Directions for this task: Set down every entry again word for word, please, but skip the pictures.

Dataset excerpts:
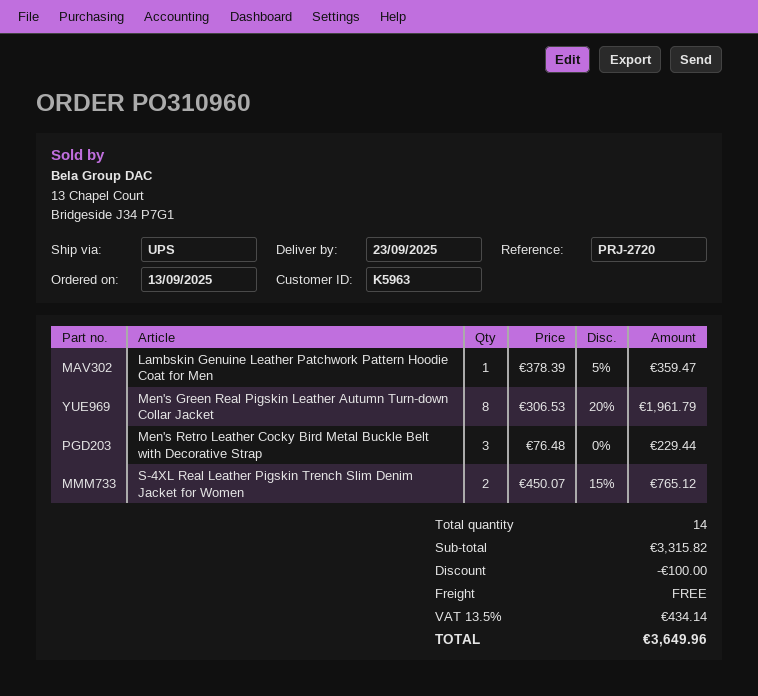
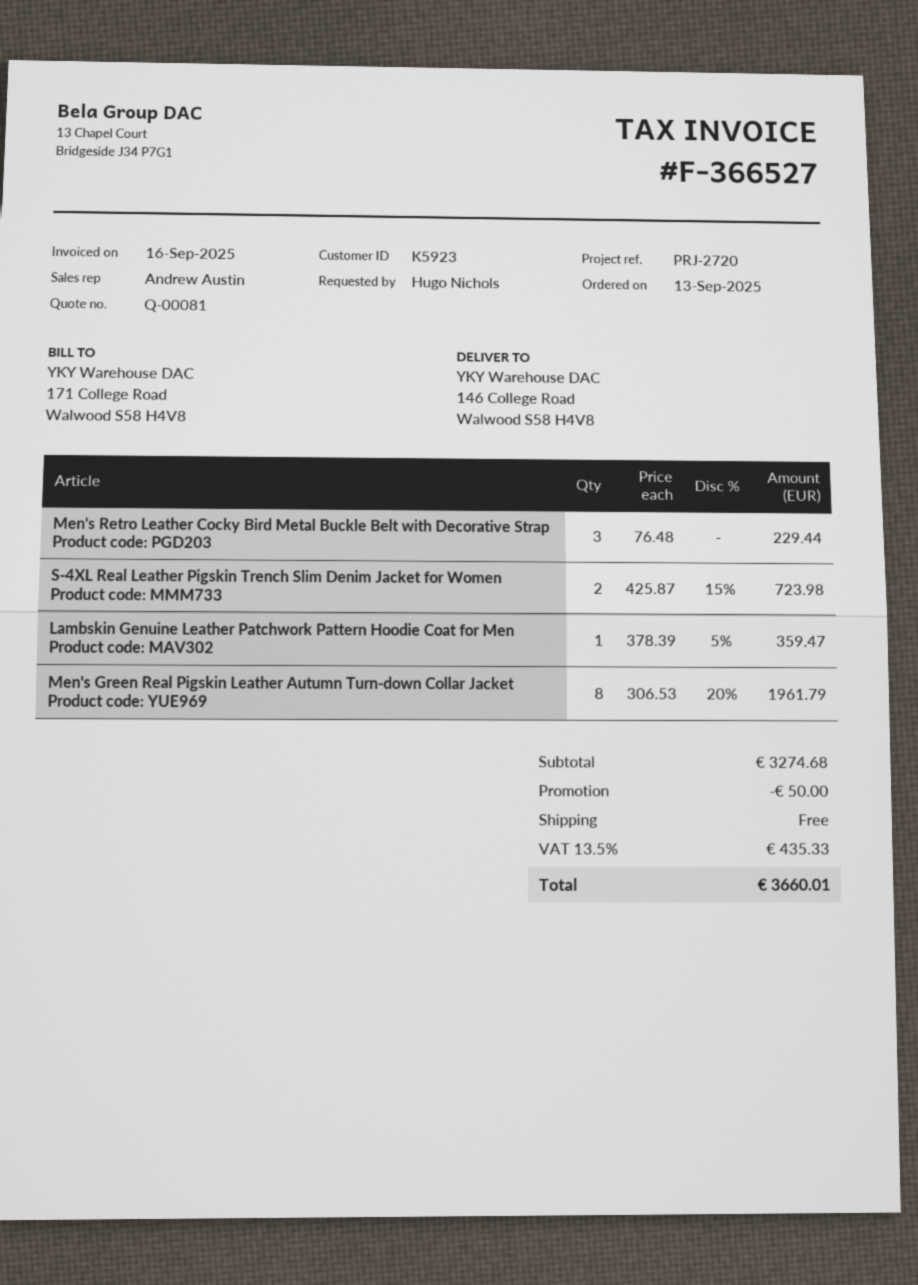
customer number: K5963 -> K5923
S-4XL Real Leather Pigskin Trench Slim Denim Jacket for Women: 2 x 450.07 - 15% = 765.12 -> 2 x 425.87 - 15% = 723.98
subtotal: 3315.82 -> 3274.68
discount: 100.00 -> 50.00
tax: 13.5% = 434.14 -> 13.5% = 435.33
total: 3649.96 -> 3660.01

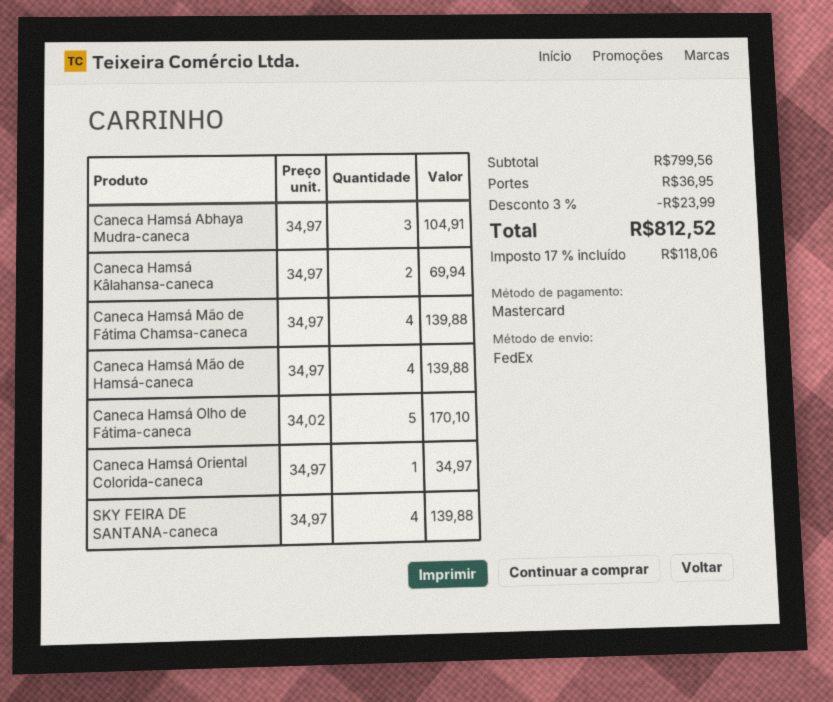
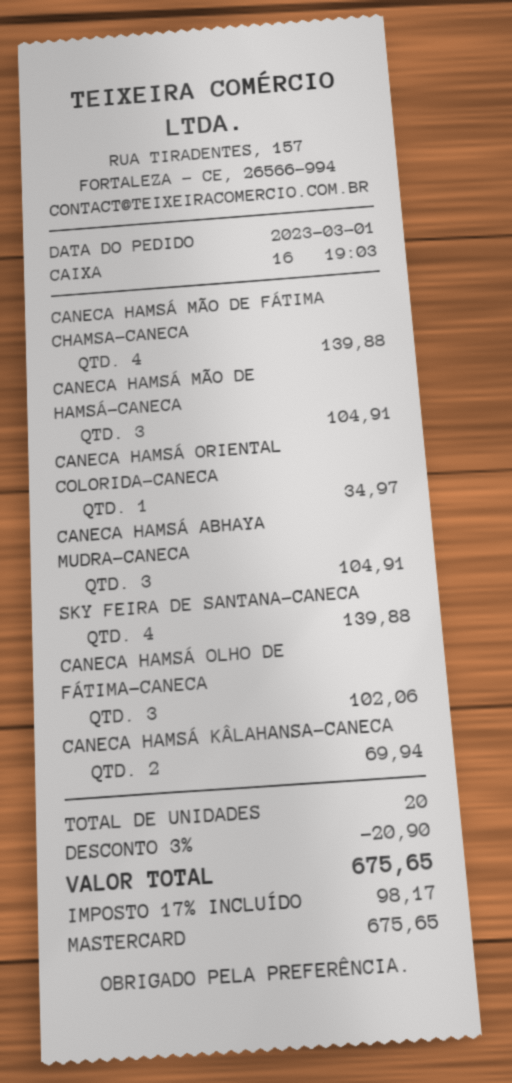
Caneca Hamsá Mão de Hamsá-caneca: 4 for 139.88 -> 3 for 104.91
Caneca Hamsá Olho de Fátima-caneca: 5 for 170.10 -> 3 for 102.06
discount: 3% = 23.99 -> 3% = 20.90
shipping: 36.95 -> none
tax: 17% = 118.06 -> 17% = 98.17
total: 812.52 -> 675.65

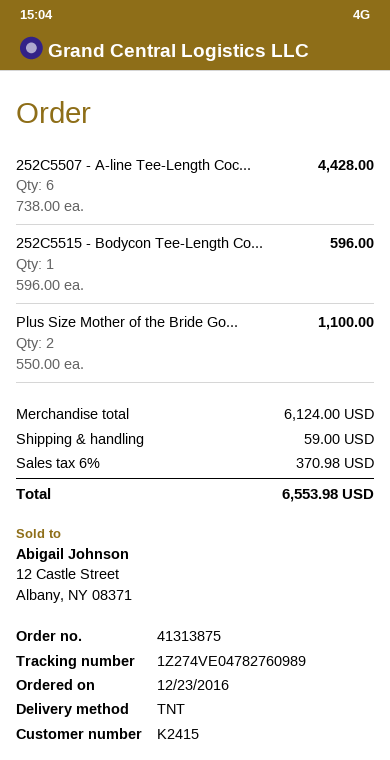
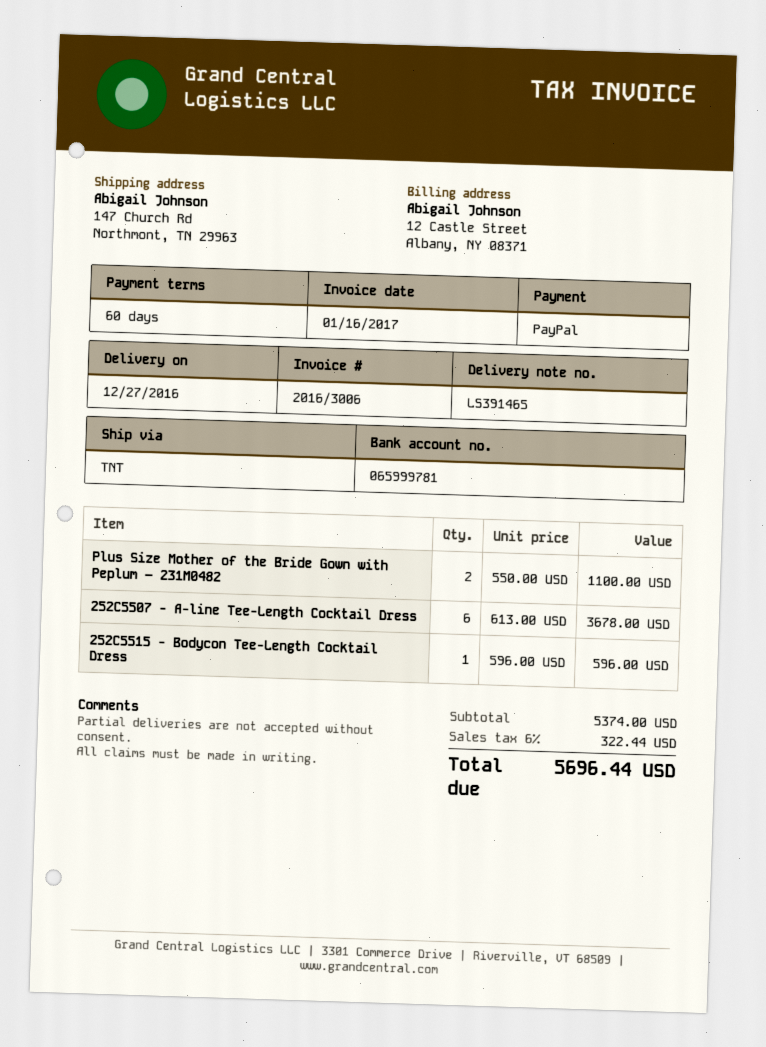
252C5507 - A-line Tee-Length Coc...: 6 x 738.00 = 4428.00 -> 6 x 613.00 = 3678.00
subtotal: 6124.00 -> 5374.00
shipping: 59.00 -> none
tax: 6% = 370.98 -> 6% = 322.44
total: 6553.98 -> 5696.44

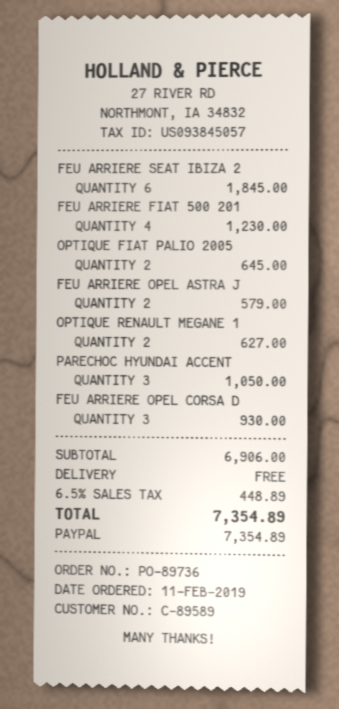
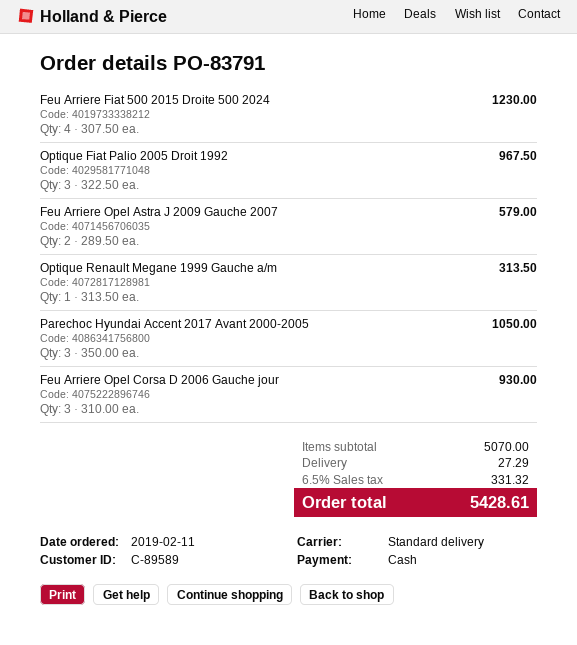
order number: PO-89736 -> PO-83791
payment method: PayPal -> cash
FEU ARRIERE SEAT IBIZA 2: 6 for 1845.00 -> none
OPTIQUE FIAT PALIO 2005: 2 for 645.00 -> 3 for 967.50
OPTIQUE RENAULT MEGANE 1: 2 for 627.00 -> 1 for 313.50
subtotal: 6906.00 -> 5070.00
shipping: 0.00 -> 27.29
tax: 6.5% = 448.89 -> 6.5% = 331.32
total: 7354.89 -> 5428.61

Task answer:
customer number: K5963 -> K5923
S-4XL Real Leather Pigskin Trench Slim Denim Jacket for Women: 2 x 450.07 - 15% = 765.12 -> 2 x 425.87 - 15% = 723.98
subtotal: 3315.82 -> 3274.68
discount: 100.00 -> 50.00
tax: 13.5% = 434.14 -> 13.5% = 435.33
total: 3649.96 -> 3660.01

Caneca Hamsá Mão de Hamsá-caneca: 4 for 139.88 -> 3 for 104.91
Caneca Hamsá Olho de Fátima-caneca: 5 for 170.10 -> 3 for 102.06
discount: 3% = 23.99 -> 3% = 20.90
shipping: 36.95 -> none
tax: 17% = 118.06 -> 17% = 98.17
total: 812.52 -> 675.65

252C5507 - A-line Tee-Length Coc...: 6 x 738.00 = 4428.00 -> 6 x 613.00 = 3678.00
subtotal: 6124.00 -> 5374.00
shipping: 59.00 -> none
tax: 6% = 370.98 -> 6% = 322.44
total: 6553.98 -> 5696.44

order number: PO-89736 -> PO-83791
payment method: PayPal -> cash
FEU ARRIERE SEAT IBIZA 2: 6 for 1845.00 -> none
OPTIQUE FIAT PALIO 2005: 2 for 645.00 -> 3 for 967.50
OPTIQUE RENAULT MEGANE 1: 2 for 627.00 -> 1 for 313.50
subtotal: 6906.00 -> 5070.00
shipping: 0.00 -> 27.29
tax: 6.5% = 448.89 -> 6.5% = 331.32
total: 7354.89 -> 5428.61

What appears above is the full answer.